[Modification records]
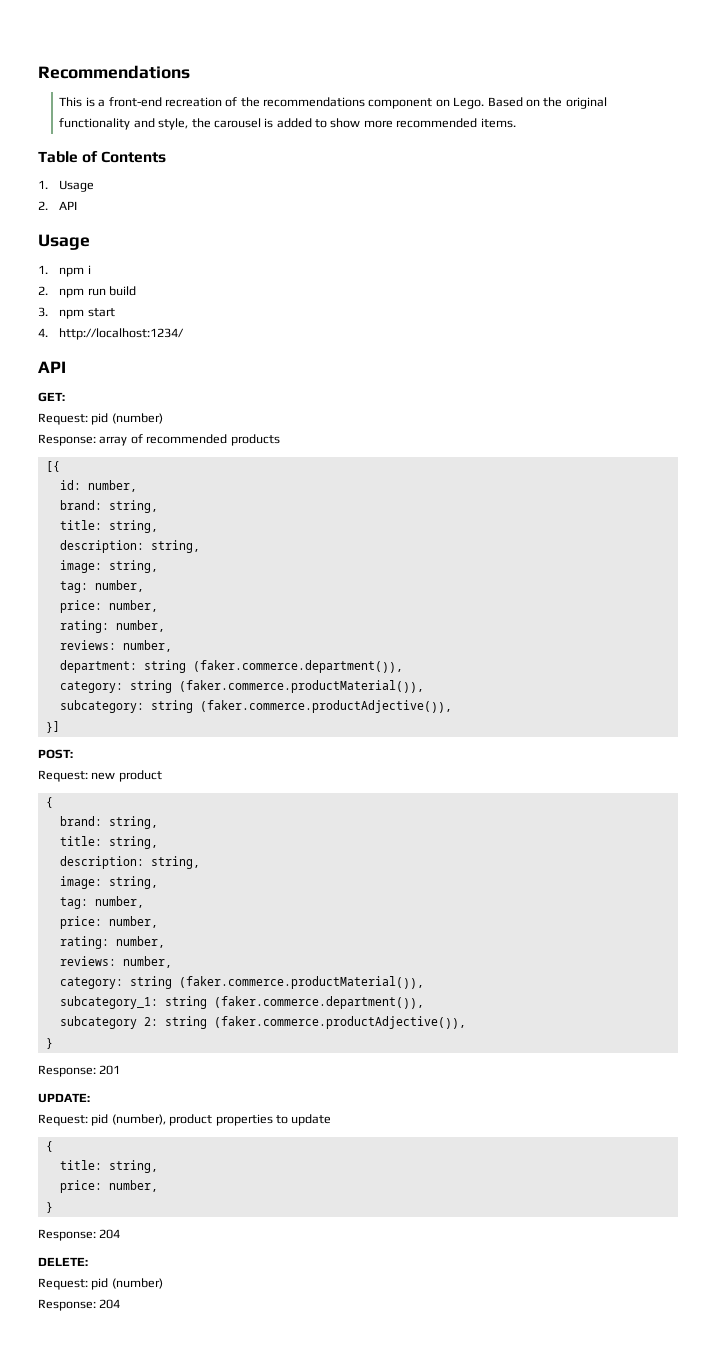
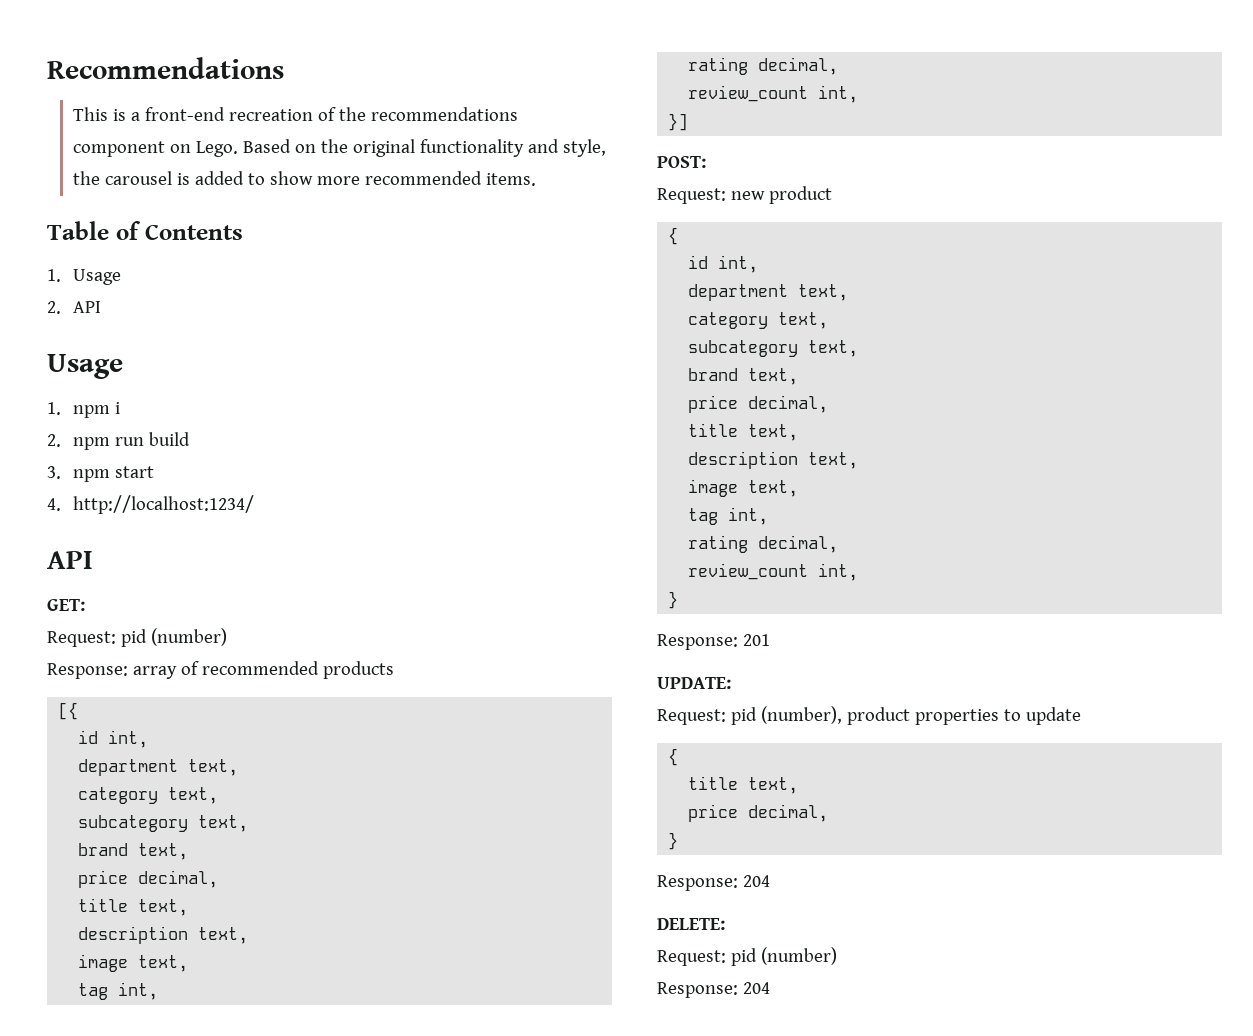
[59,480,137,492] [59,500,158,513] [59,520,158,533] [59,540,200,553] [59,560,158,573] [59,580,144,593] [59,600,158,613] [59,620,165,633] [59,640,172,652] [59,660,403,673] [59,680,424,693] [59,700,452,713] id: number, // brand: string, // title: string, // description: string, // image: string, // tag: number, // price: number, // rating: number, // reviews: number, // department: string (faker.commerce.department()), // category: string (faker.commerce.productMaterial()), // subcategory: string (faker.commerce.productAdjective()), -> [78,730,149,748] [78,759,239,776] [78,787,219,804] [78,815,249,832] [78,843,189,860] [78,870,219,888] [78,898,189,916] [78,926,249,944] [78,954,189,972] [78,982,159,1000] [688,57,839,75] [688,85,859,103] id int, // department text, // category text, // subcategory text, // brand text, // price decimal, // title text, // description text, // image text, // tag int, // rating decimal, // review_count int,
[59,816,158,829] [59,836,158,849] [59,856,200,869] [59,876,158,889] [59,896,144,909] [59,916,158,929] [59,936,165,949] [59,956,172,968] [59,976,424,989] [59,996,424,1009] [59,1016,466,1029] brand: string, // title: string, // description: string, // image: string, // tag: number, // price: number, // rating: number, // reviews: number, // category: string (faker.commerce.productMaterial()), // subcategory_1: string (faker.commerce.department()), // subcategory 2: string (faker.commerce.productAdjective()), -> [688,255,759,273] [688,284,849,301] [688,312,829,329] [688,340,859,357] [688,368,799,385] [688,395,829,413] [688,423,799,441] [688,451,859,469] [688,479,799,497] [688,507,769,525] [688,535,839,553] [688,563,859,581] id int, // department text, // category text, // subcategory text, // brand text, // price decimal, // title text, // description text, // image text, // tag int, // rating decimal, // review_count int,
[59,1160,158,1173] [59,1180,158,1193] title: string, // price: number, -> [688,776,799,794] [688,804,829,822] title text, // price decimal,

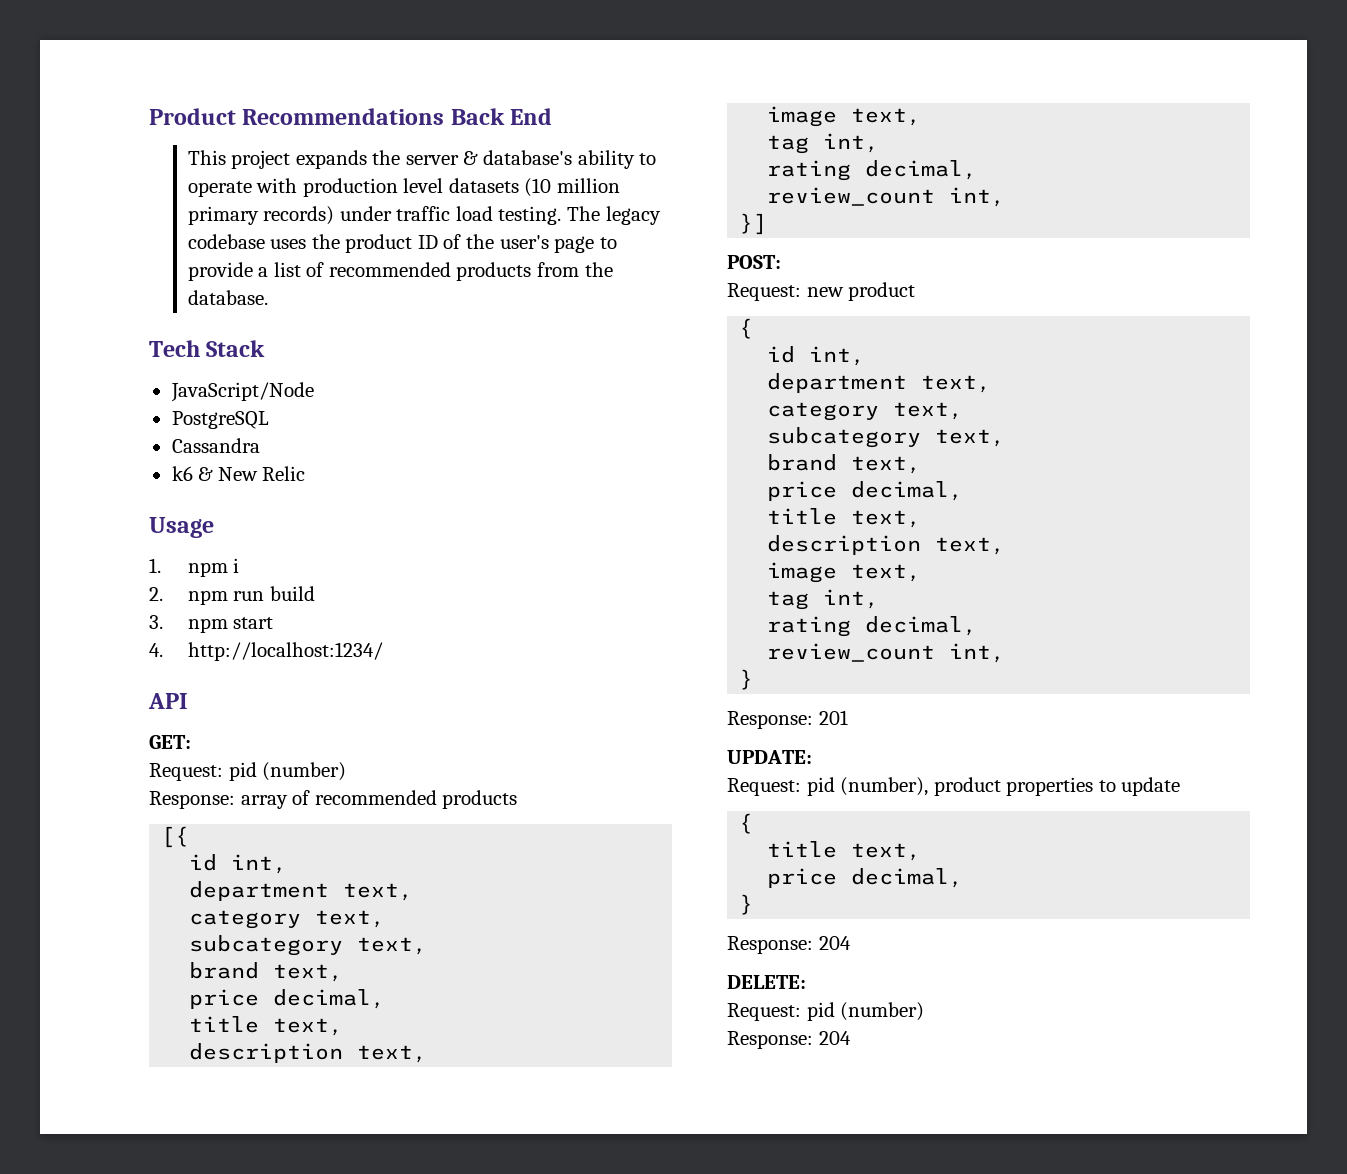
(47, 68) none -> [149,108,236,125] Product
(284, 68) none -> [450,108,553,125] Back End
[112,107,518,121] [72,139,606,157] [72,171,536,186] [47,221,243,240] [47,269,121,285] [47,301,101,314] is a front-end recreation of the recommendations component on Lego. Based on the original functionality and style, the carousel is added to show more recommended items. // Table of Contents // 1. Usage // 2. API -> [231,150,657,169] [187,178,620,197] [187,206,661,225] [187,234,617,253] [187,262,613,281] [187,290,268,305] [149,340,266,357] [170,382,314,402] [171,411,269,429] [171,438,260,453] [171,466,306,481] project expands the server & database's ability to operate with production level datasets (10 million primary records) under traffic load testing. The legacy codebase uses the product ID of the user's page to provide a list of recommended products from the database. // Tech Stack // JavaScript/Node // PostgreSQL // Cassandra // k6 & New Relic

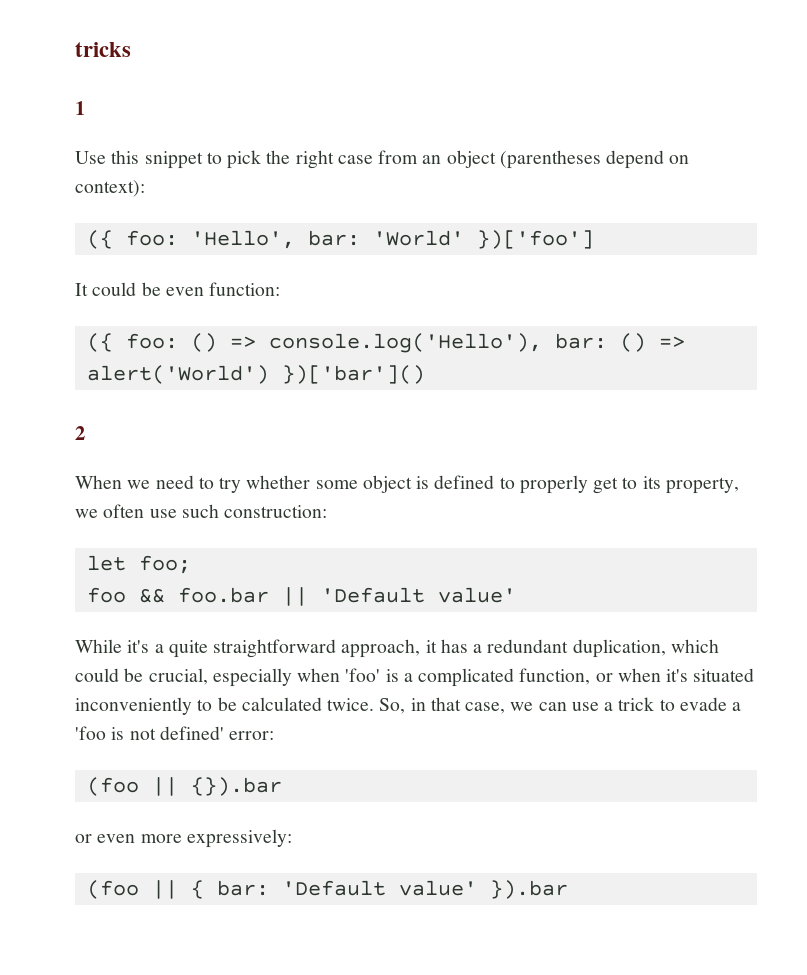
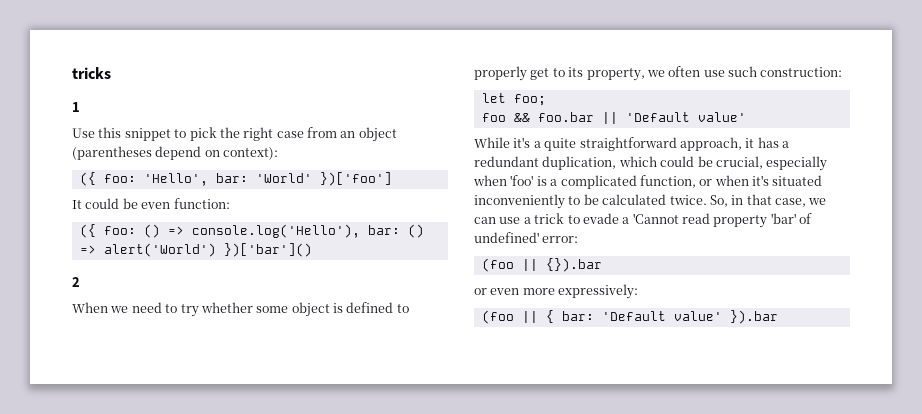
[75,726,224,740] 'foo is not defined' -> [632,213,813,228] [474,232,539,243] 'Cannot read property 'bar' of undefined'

> _Exercise aim_:
Copy out exactly the lines that begin at the line with "[112,107,518,121] [72,139,606,157] [72,171,536,186]" and end at the final line of the entries above. Leave out the pictures.

> _The answer_:
[112,107,518,121] [72,139,606,157] [72,171,536,186] [47,221,243,240] [47,269,121,285] [47,301,101,314] is a front-end recreation of the recommendations component on Lego. Based on the original functionality and style, the carousel is added to show more recommended items. // Table of Contents // 1. Usage // 2. API -> [231,150,657,169] [187,178,620,197] [187,206,661,225] [187,234,617,253] [187,262,613,281] [187,290,268,305] [149,340,266,357] [170,382,314,402] [171,411,269,429] [171,438,260,453] [171,466,306,481] project expands the server & database's ability to operate with production level datasets (10 million primary records) under traffic load testing. The legacy codebase uses the product ID of the user's page to provide a list of recommended products from the database. // Tech Stack // JavaScript/Node // PostgreSQL // Cassandra // k6 & New Relic

[75,726,224,740] 'foo is not defined' -> [632,213,813,228] [474,232,539,243] 'Cannot read property 'bar' of undefined'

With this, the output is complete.